_MATERIAL PROVIDED_

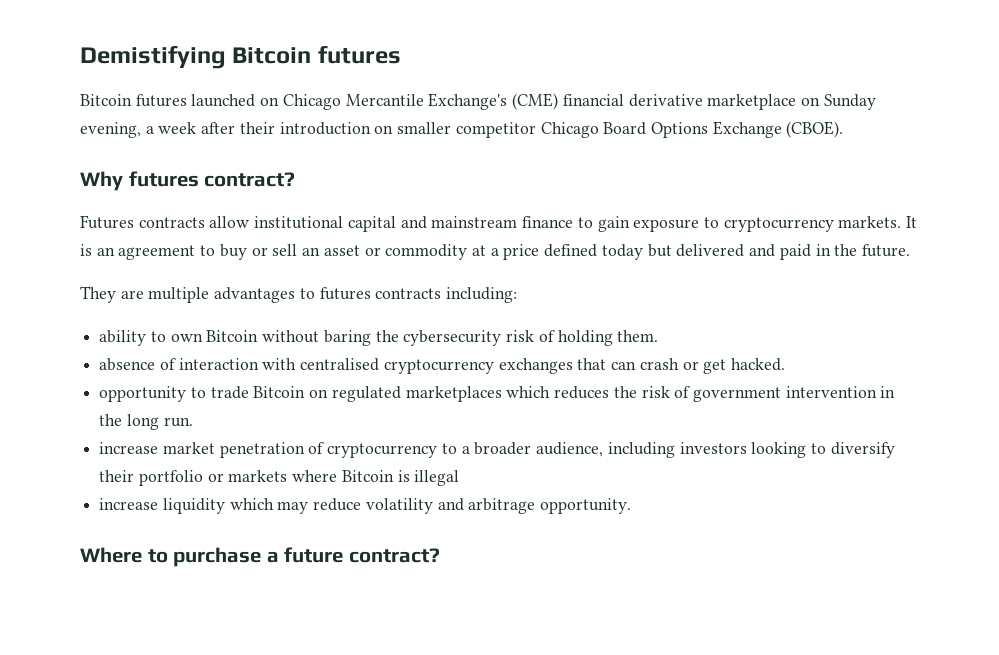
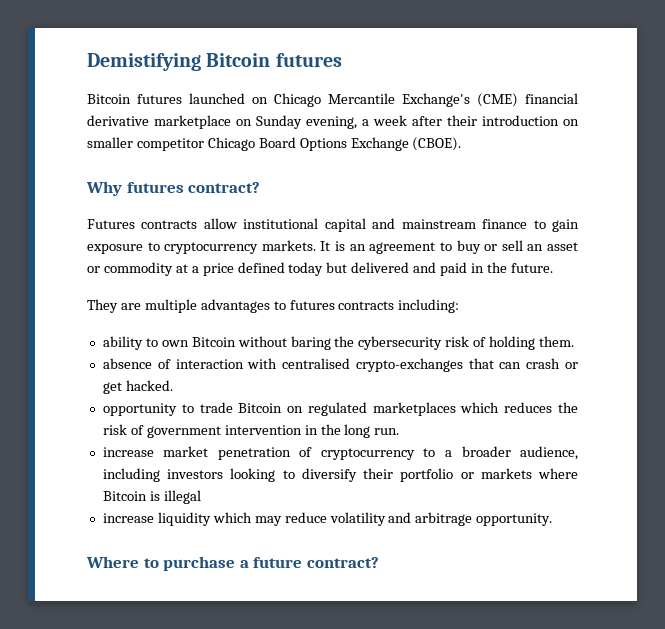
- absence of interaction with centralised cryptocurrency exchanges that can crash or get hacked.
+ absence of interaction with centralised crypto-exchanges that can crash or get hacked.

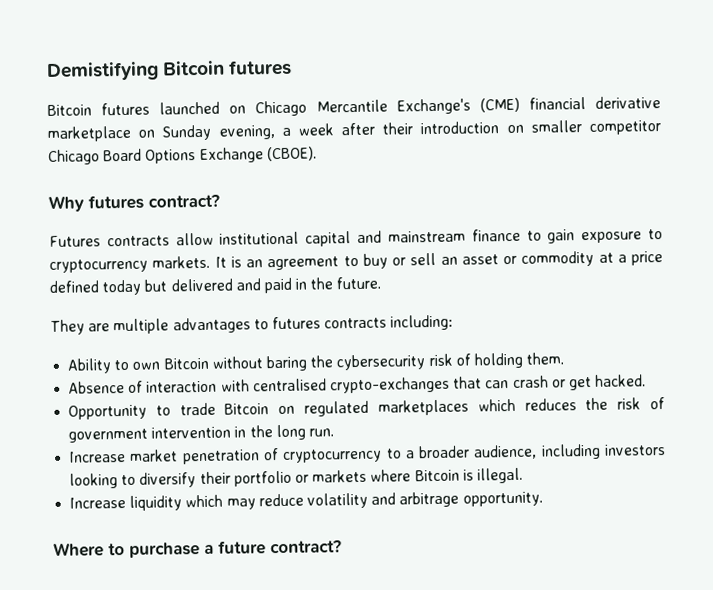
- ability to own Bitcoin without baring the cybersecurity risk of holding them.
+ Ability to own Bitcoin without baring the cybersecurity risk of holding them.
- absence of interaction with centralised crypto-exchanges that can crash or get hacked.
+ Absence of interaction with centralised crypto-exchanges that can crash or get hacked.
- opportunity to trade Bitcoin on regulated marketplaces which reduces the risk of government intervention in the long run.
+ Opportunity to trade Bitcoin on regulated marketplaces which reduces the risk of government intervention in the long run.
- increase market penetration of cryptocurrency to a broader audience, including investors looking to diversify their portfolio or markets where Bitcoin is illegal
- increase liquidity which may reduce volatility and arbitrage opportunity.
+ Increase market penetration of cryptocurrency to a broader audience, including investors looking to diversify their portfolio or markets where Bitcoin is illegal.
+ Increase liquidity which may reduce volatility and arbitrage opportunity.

_YOUR TASK_
When a line above contains the string "cryptocurrency", copy that line.

_ANSWER AREA_
- absence of interaction with centralised cryptocurrency exchanges that can crash or get hacked.
- increase market penetration of cryptocurrency to a broader audience, including investors looking to diversify their portfolio or markets where Bitcoin is illegal
+ Increase market penetration of cryptocurrency to a broader audience, including investors looking to diversify their portfolio or markets where Bitcoin is illegal.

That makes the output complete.